Lettre du Prélat (juin 2014)

Dans sa lettre du mois de juin, le Prélat met l'accent sur la vertu de l'espérance. Il nous invite à reprendre à notre compte ces mots de Mgr. Alvaro del Portillo : "Seigneur, ne me fais pas confiance : moi, oui, j’ai confiance en toi".

Mes très chers enfants, que Jésus vous protège !

Après la Pentecôte, nous rentrerons à nouveau dans le temps ordinaire de la liturgie. C’est aussi un temps de joie. L’Église nous invite à poursuivre nos efforts pour accomplir nos devoirs de tous les jours : ils sont l’élément principal de notre lutte pour la sainteté. Tirons profit de l’élan des dernières semaines : la considération du triomphe du Christ sur le péché et la mort, puis sa glorieuse résurrection et son ascension, et enfin l’envoi du Paraclet nous ont encouragés à tourner une nouvelle fois notre regard vers le Ciel, véritable but de notre chemin sur la terre. Une semaine après la Pentecôte, nous fêterons la très sainte Trinité. Suivant une tradition profondément enracinée dans l’Église, saint Josémaria invitait à s’y préparer par un triduum d’adoration et d’action de grâce où l’on récite le Trisagium angelicum : Tibi laus, tibi gloria, tibi gratiarum actio in sæcula sempiterna, o beata Trinitas[1]! : à toi la louange, à toi la gloire, à toi l’action de grâce pour les siècles de siècles, ô bienheureuse Trinité !

Le désir ardent de jouir pleinement de Dieu, en élevant à l’ordre surnaturel leur existence quotidienne, est une caractéristique des âmes qui prennent au sérieux leur vocation à la sainteté.
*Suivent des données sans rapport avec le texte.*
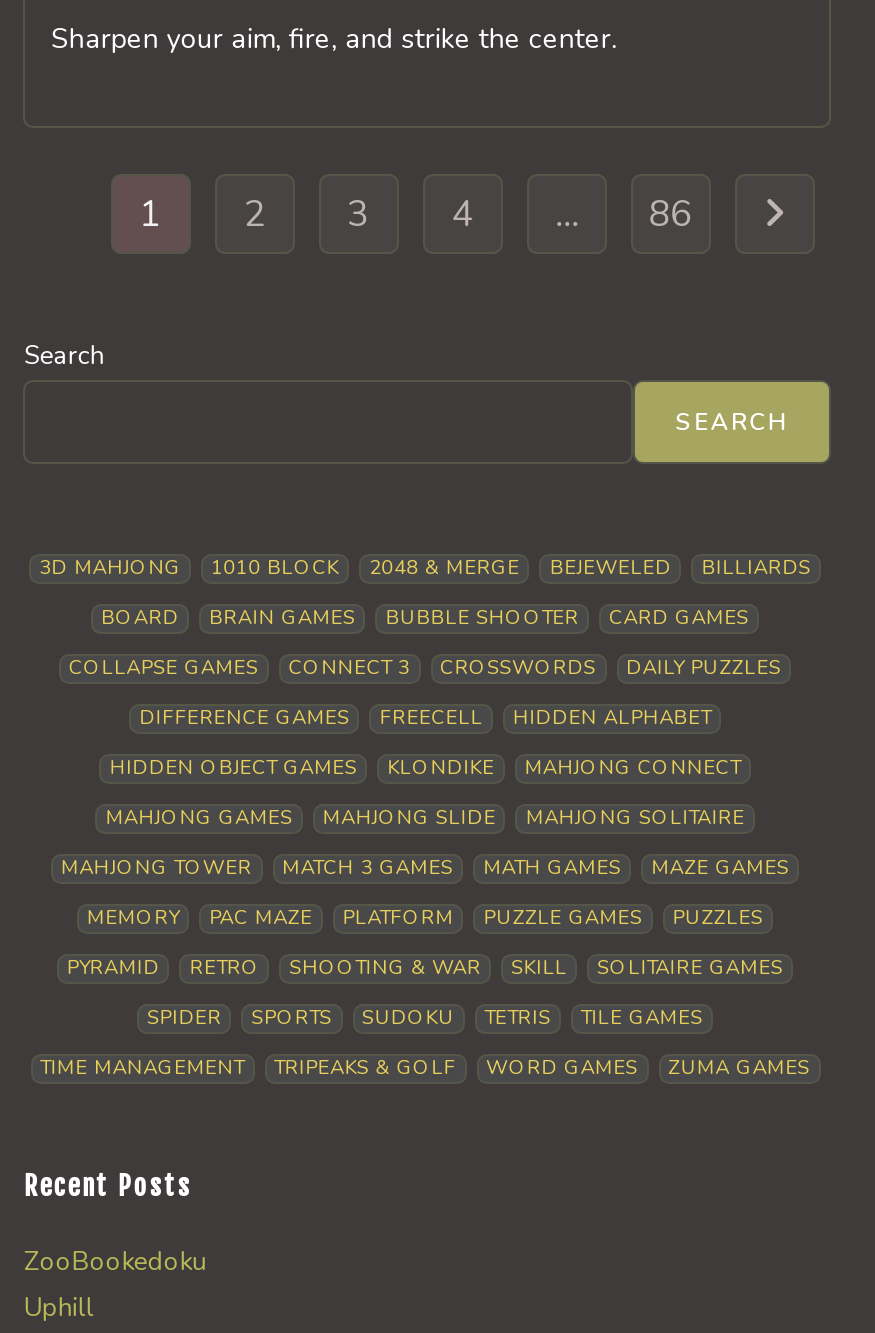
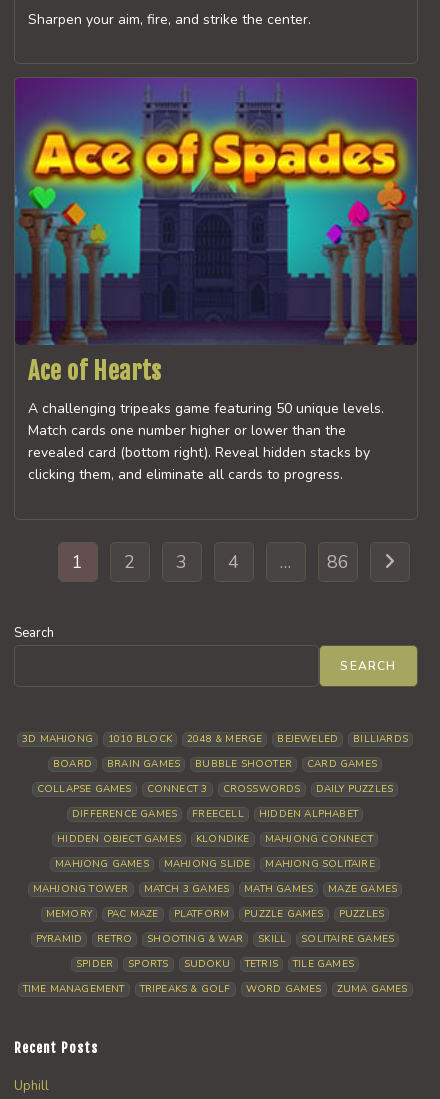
+ [image]
+ Ace of Hearts
+ A challenging tripeaks game featuring 50 unique levels.
+ Match cards one number higher or lower than the
+ revealed card (bottom right). Reveal hidden stacks by
+ clicking them, and eliminate all cards to progress.

moved down: 1 | 2 | 3 | ... | ZUMA GAMES | Recent Posts

- ZooBookedoku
J’ai été le témoin de combien notre très cher don Alvaro désirait être très uni au Seigneur. Il voyait cela comme une anticipation de la contemplation et de l’amour éternel de Dieu au Ciel. À l’instar de saint Josémaria à la fin de sa vie, il répétait fréquemment les paroles du psaume : Vultum tuum, Domine, requiram[2] : je chercherai, Seigneur, ton visage. Il s’en servait pour rester en présence de Dieu pendant son travail et ses activités quotidiennes.
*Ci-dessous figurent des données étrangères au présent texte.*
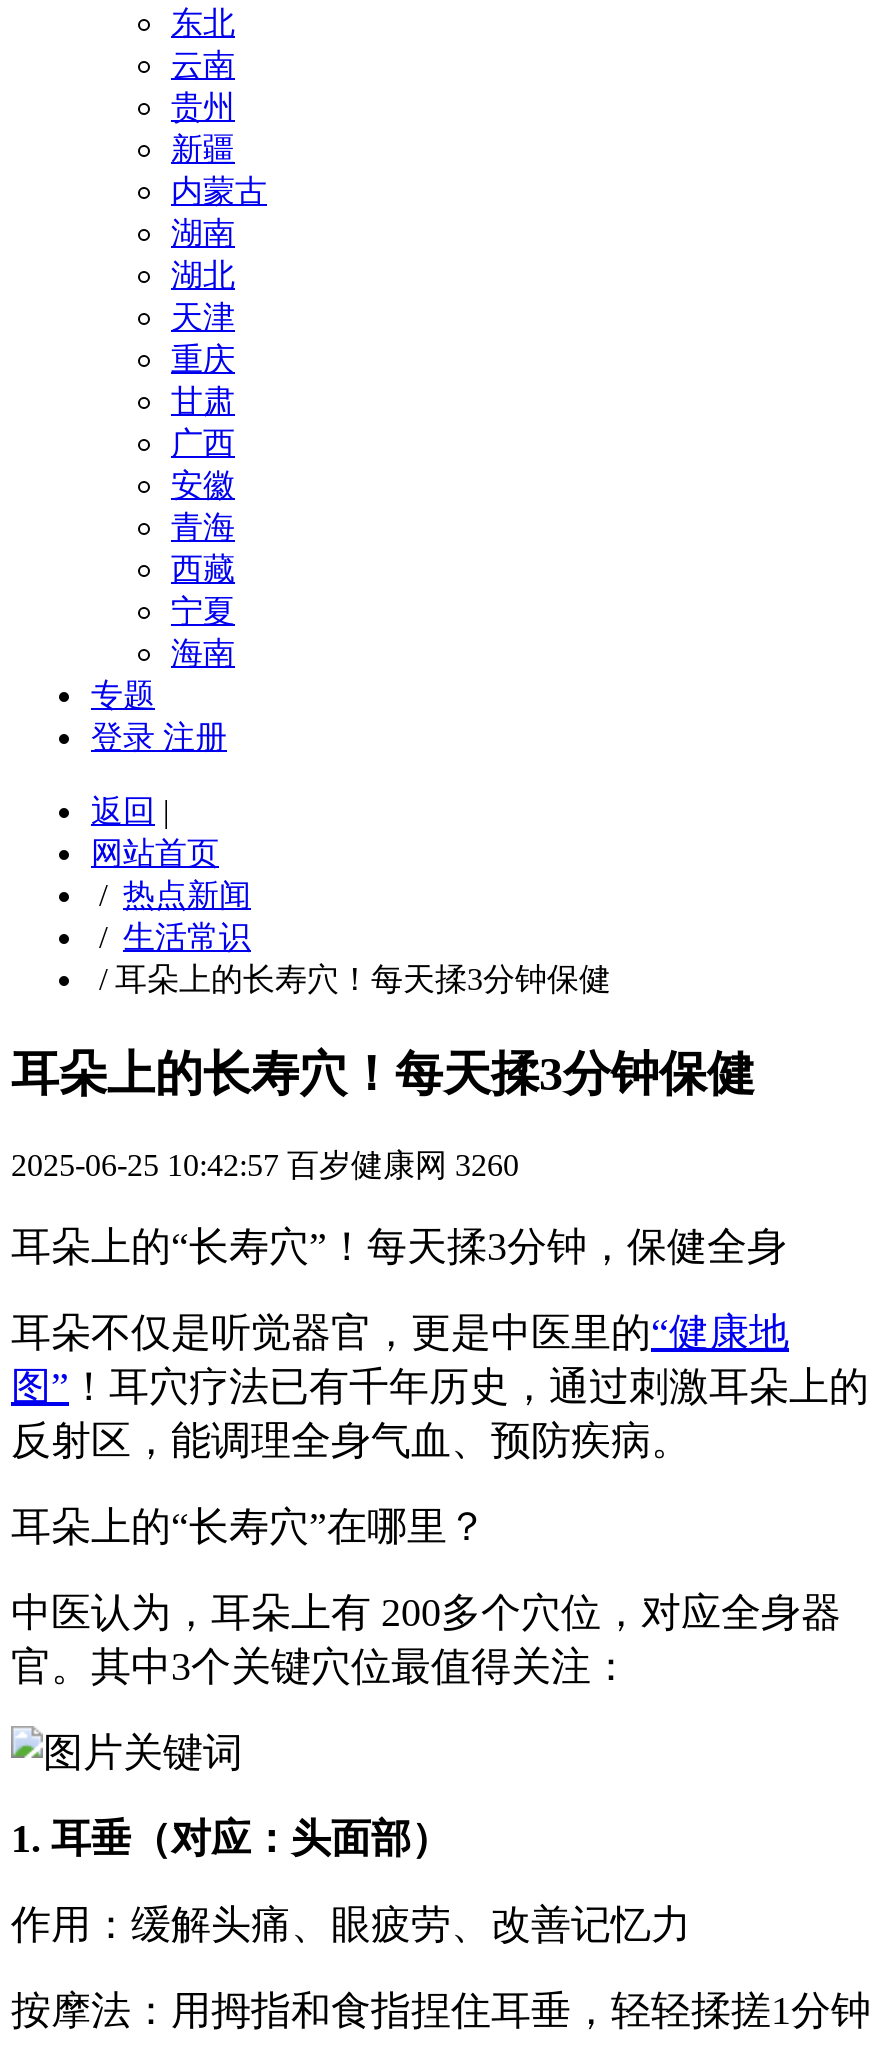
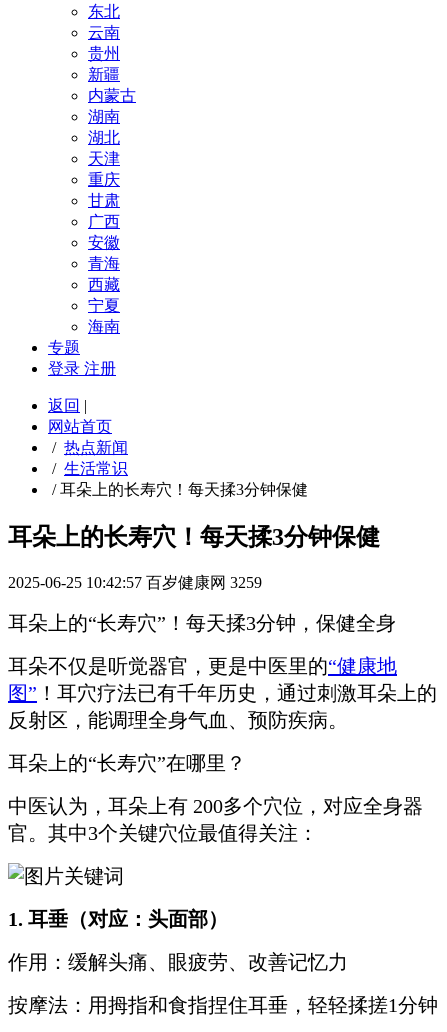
- 2025-06-25 10:42:57 百岁健康网 3260
+ 2025-06-25 10:42:57 百岁健康网 3259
La vertu de l’espérance est d’un puissant secours pour penser à Dieu au milieu des occupations quotidiennes. Les regards que don Alvaro posaient sur le tabernacle ou les images de la Sainte Vierge étaient emplis d’affection et de piété. Il était vraiment reconnaissant au Seigneur d’être réellement présent dans l’Eucharistie, et à Notre Dame de s’occuper de ses enfants avec un soin maternel. La foi lui permettait de goûter par avance à la joie de contempler Dieu dans le Ciel, de jouir de sa présence, non pas à la manière d’ici-bas, où nous ne pouvons, en quelque sorte, que le contempler à travers un miroir et des représentations obscures, et non pas face à face[3]. Pour cela, en dépit d’une lésion de la colonne vertébrale qui générait parfois de fortes douleurs jusque dans les jambes,il faisait toujours une génuflexion soignée quand il passait devant le tabernacle. Il était convaincu que cette gêne, offerte au Seigneur, était une autre façon de l’honorer et d’espérer en Lui.
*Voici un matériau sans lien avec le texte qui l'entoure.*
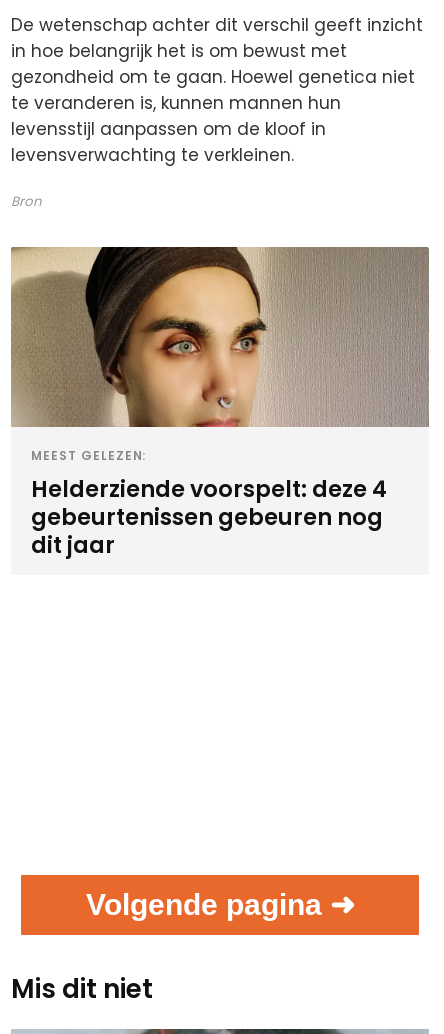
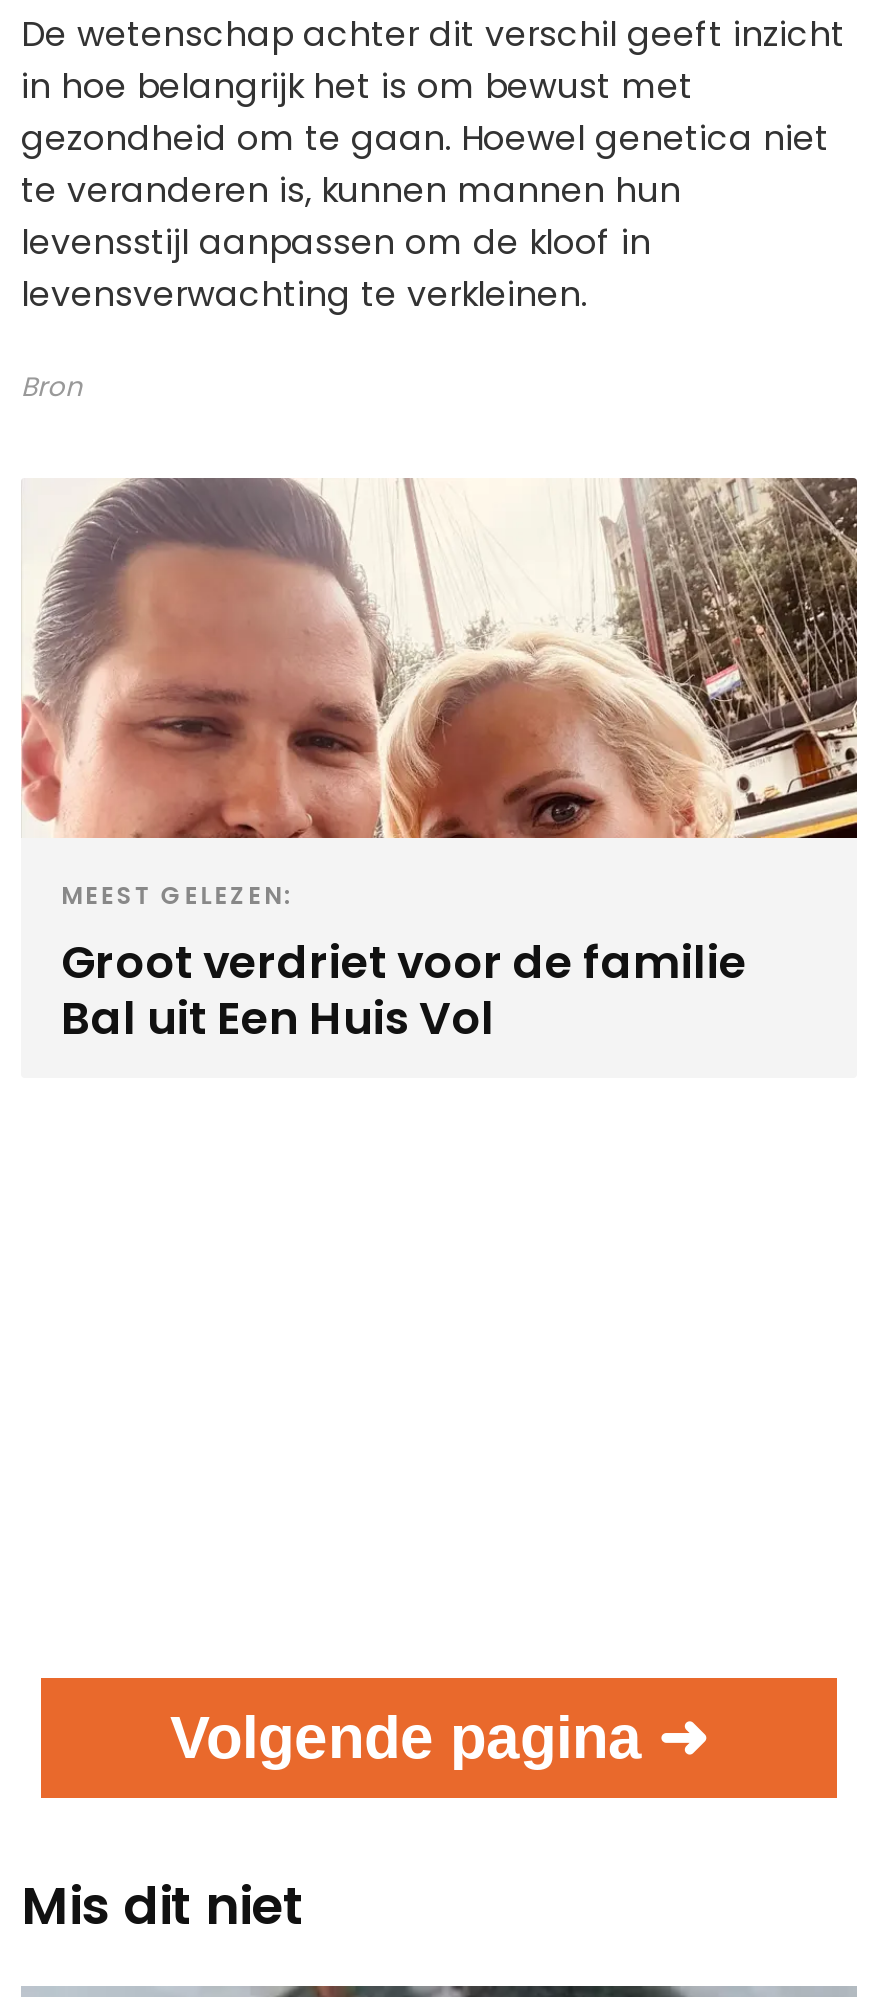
- [image]
+ [image]

- Helderziende voorspelt: deze 4
- gebeurtenissen gebeuren nog
- dit jaar
+ Groot verdriet voor de familie
+ Bal uit Een Huis Vol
Bien que nous essayions sincèrement de suivre le Seigneur de près, nous faisons tous, tous les jours, l’expérience de nos limitations. Notre état de santé, les contrariétés de la journée, le souci – qui ne doit pas nous faire perdre la paix – de ceux que nous aimons, des besoins de l’Église et de la société, sont autant d’occasions pour nous de faire des actes d’espérance. Saint Josémaria conseillait de renouveler tous les matins, par un serviam ! je te servirai, Seigneur !sans réserve, notre résolution de ne pas transiger, de ne point céder à la paresse ou à la négligence, d’affronter nos tâches avec davantage d’espérance et d’optimisme, bien persuadés que, s’il vous arrive d’être vaincus dans une escarmouche, vous pourrez sortir de l’ornière par un acte d’amour sincère[4].

La vie d’un disciple de Jésus n’est pas une négation continuelle, une répression, des désirs de bonheurs qui habitent dans le cœur. Bien plus, comme l’a écrit le Pape Benoît XVI, « nous avons besoin d’espérer […], cela nous permet de poursuivre jour après jour sur notre chemin[5] ». Il constatait qu’« au long de son existence, l’homme porte de nombreuses espérances, petites et grandes, qui diffèrent selon les périodes de sa vie[6] », qui l’aident à se fixer des objectifs, à ne jamais s’arrêter dans son pèlerinage ici-bas. Il est fréquent que ces projets humains occupent complètement son esprit et ne laisse aucune place à d’autres types d’espérances. Cela arrive surtout aux jeunes et à ceux qui commencent leur carrière professionnelle. Ils se laissent parfois abuser par des mirages trompeurs. Mais, quand ces projets échouent, ou n’avancent pas comme souhaité, commentait Benoît XVI, « il apparaît clairement qu'en réalité, ils n’étaient pas suffisants. L'homme a besoin d'une espérance plus élevée. Seul peut lui suffire quelque chose d'infini, quelque chose qui sera toujours plus que tout ce qu'il peut atteindre […]. Cette grande espérance ne peut être que Dieu, qui embrasse l'univers et qui peut nous proposer et nous donner ce que, seuls, nous ne pouvons atteindre[7]. »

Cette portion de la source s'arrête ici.